Protests by French farmers spread to the southern city of Lyon as a government financial support plan failed to allay concerns about low prices for agricultural products.
Traffic was blocked on the two main roads in and out of Lyon on Thursday, Agence France-Presse reported, citing a local farmers’ association.
The protests come a day after Prime Minister Manuel Valls pledged 500 million euros ($540 million) in debt relief and tax breaks for livestock farmers, as well as loans and a plan to lift prices. Valls on Thursday urged farmers to look at what is being offered and end their protest.
“The government has heard” the message, Valls said on RTL radio. “Anger doesn’t excuse everything. I hope these blockades will be lifted.”
As many as 25,000 livestock farmers, or about 10 percent of the total in France, are close to bankruptcy, according to the Ministry of Agriculture. The FNSEA, France’s largest farm federation, said the government needs to act quickly to implement a plan to lift prices and improve competitiveness.

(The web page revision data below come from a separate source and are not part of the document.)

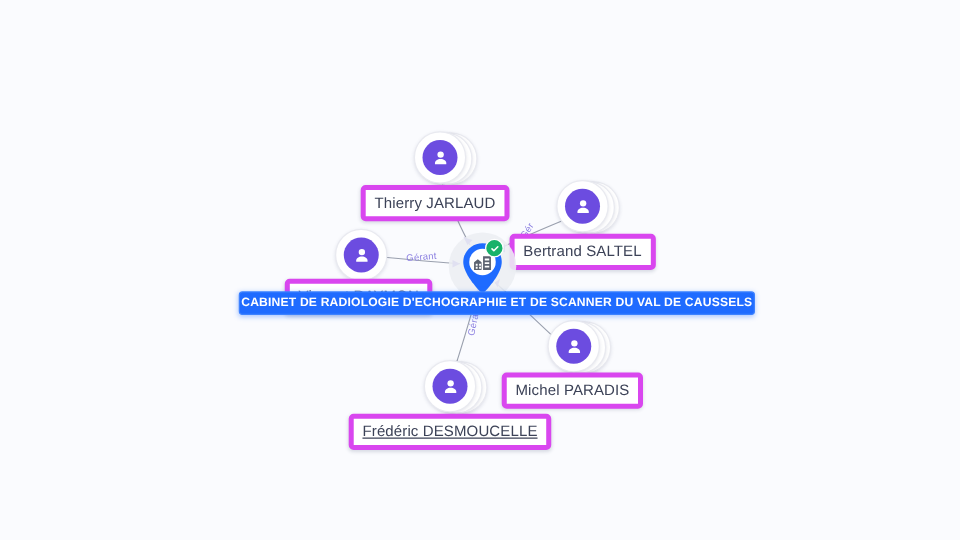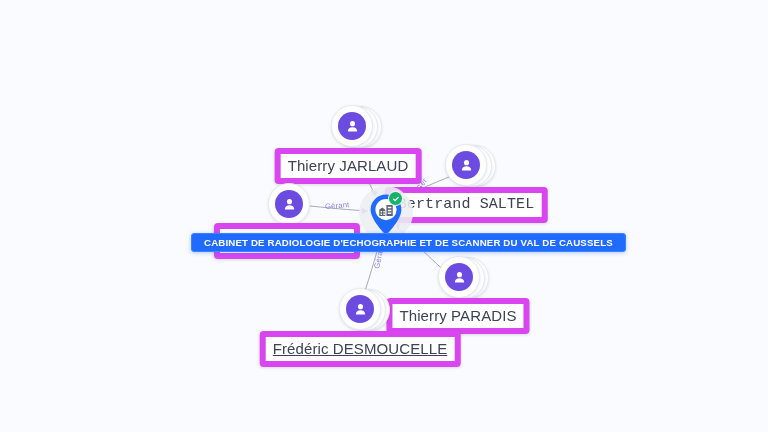"Thierry JARLAUD" .node-label { border: 6px solid #d946ef -> 4px solid #d946ef; font-size: 15px -> 12px }
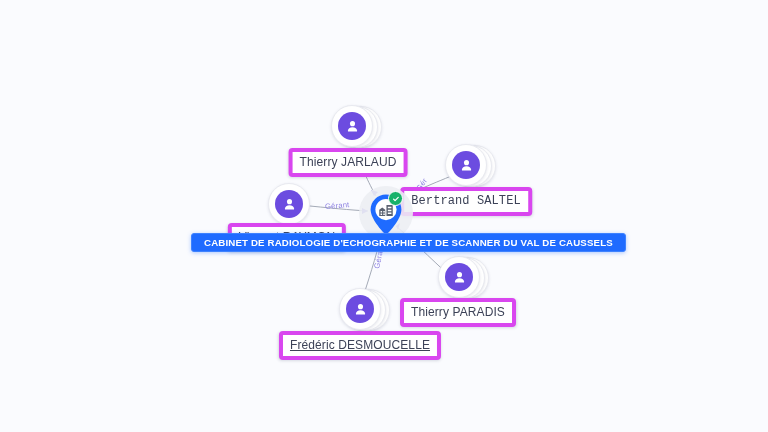"Bertrand SALTEL" div.node-label { font-family: Liberation Mono, monospace -> none }
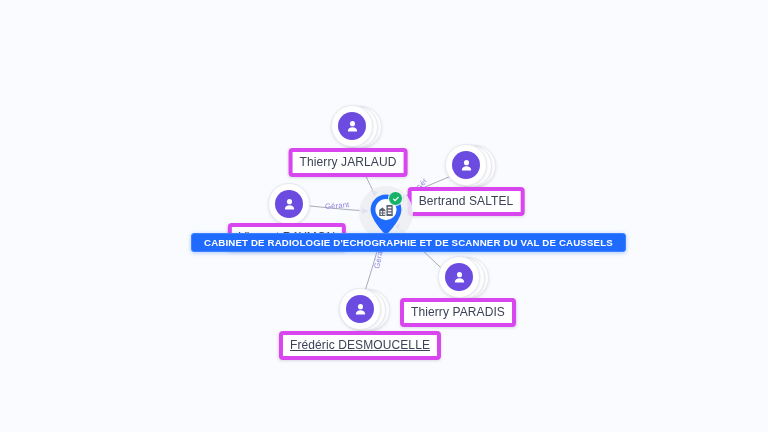"CABINET DE RADIOLOGIE D'ECHOGRAPHIE ET" #company-title { padding: 0 12px -> 0 1px }
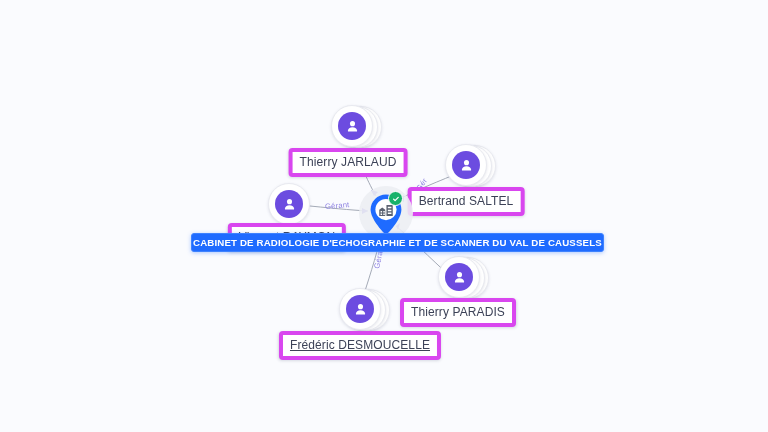"Thierry PARADIS" div.node-label { text: Thierry -> Michel }
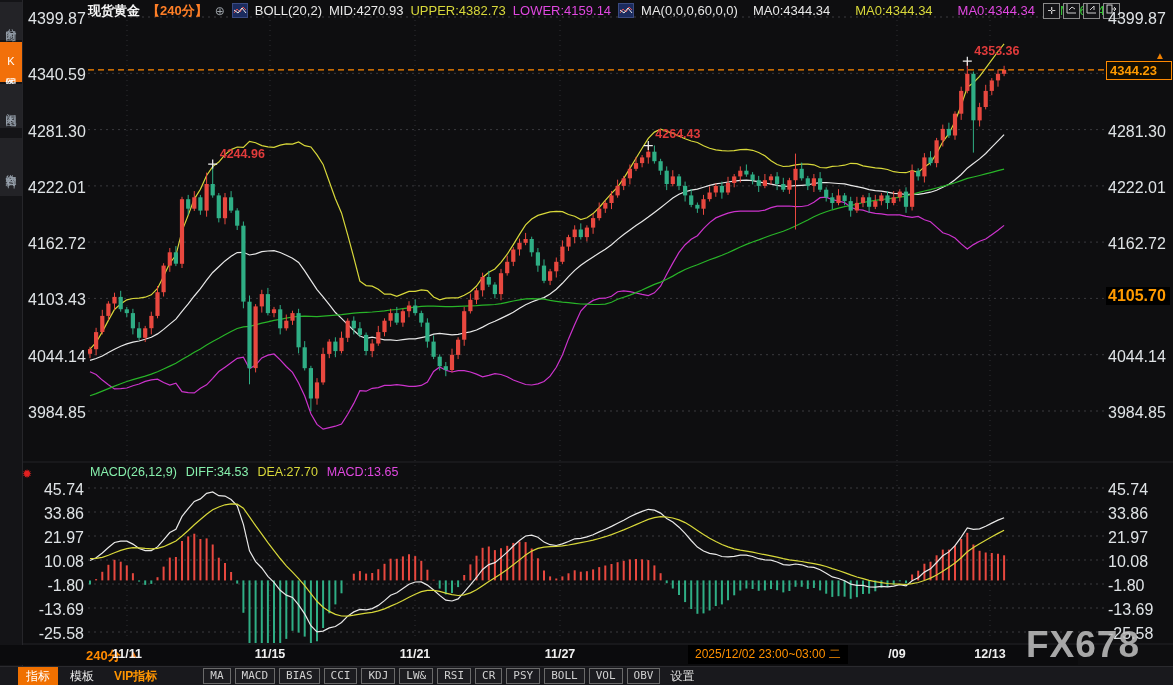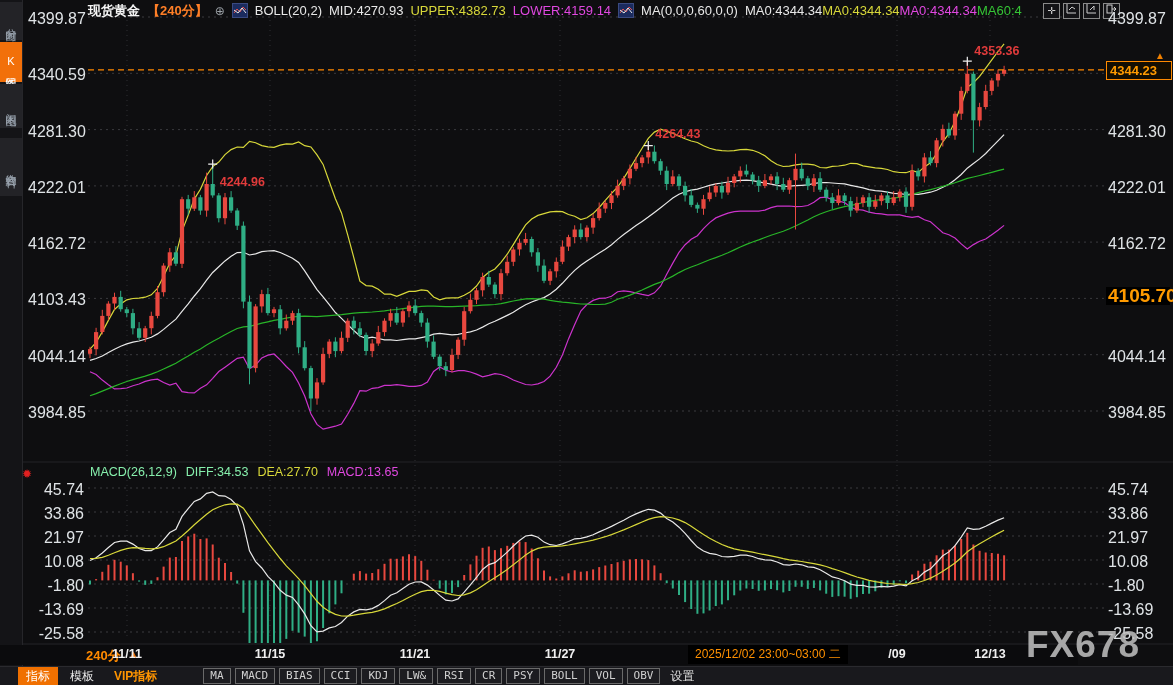"MA0:4344.34" span { gap: 0 -> 25px; margin-left: none -> 8px }
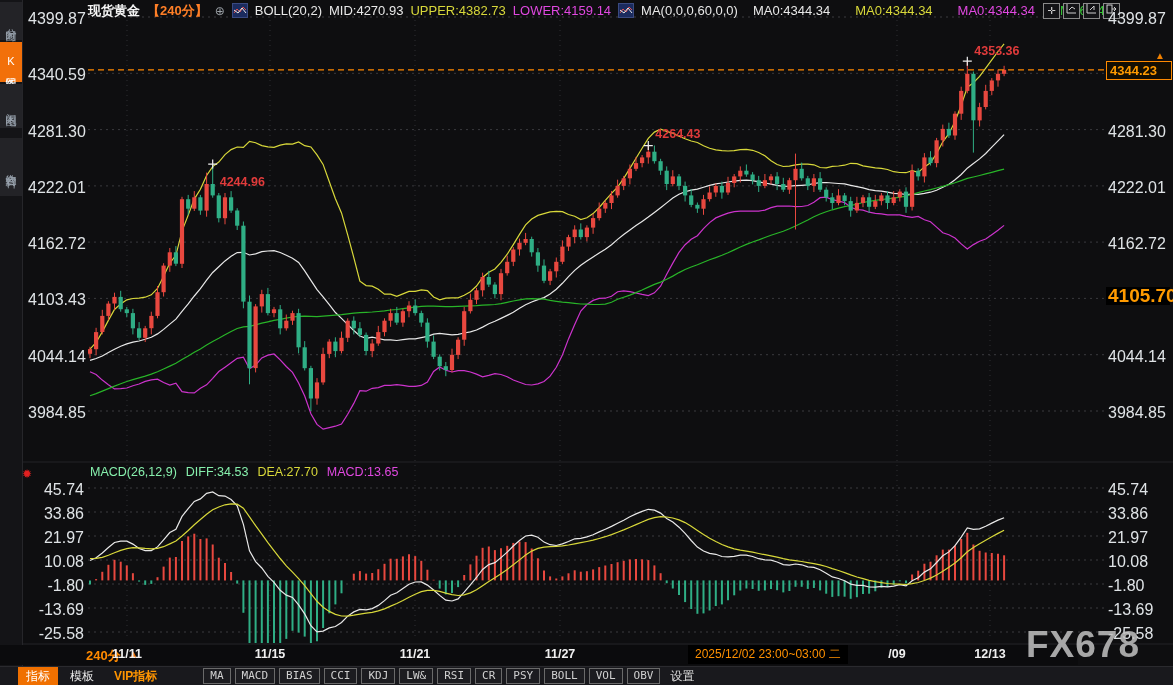"4244.96" div.anno { margin-top: 28px -> none }
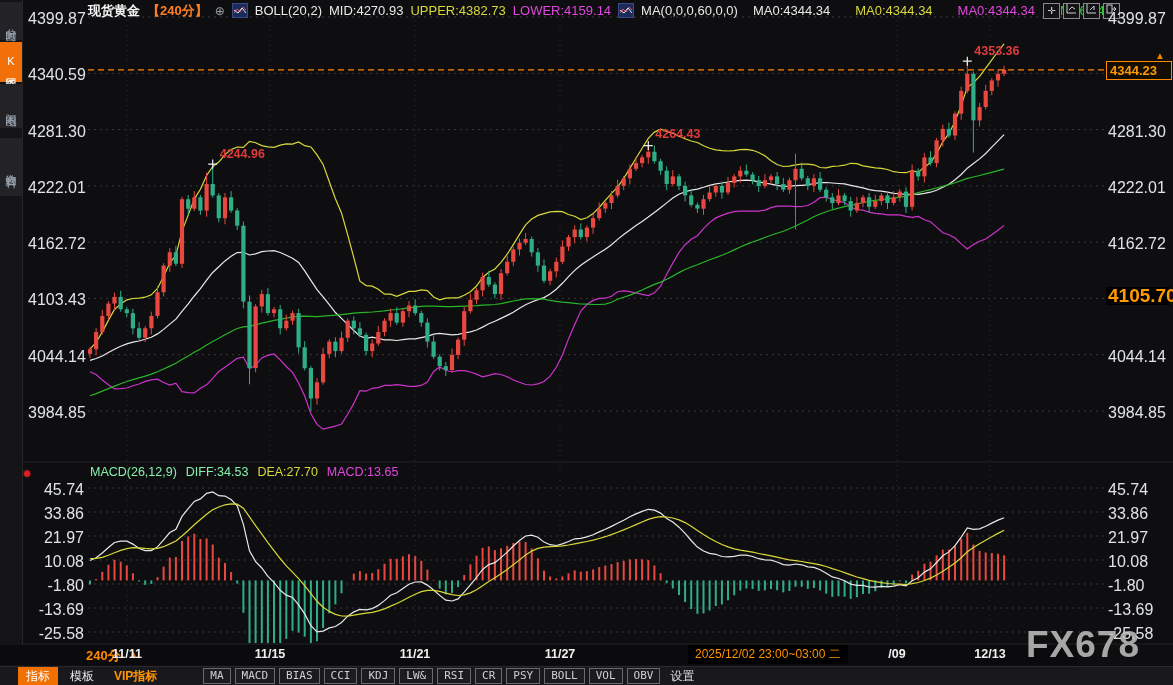"4105.70" #tag-mid { font-size: 19px -> 16px }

“There will still be some protests,” said Xavier Beulin, president of the FNSEA, on Europe 1 radio. “This anger needs to be expressed.”
President Francois Hollande said he is changing rules to allow cafeterias in schools and government offices to buy more French produce and plans to do more to promote food exports.
“We need to act on the problem, which is prices,” Hollande said after meeting farmers Thursday in Dijon. Prices are currently “too low for farmers to make a living,” he said.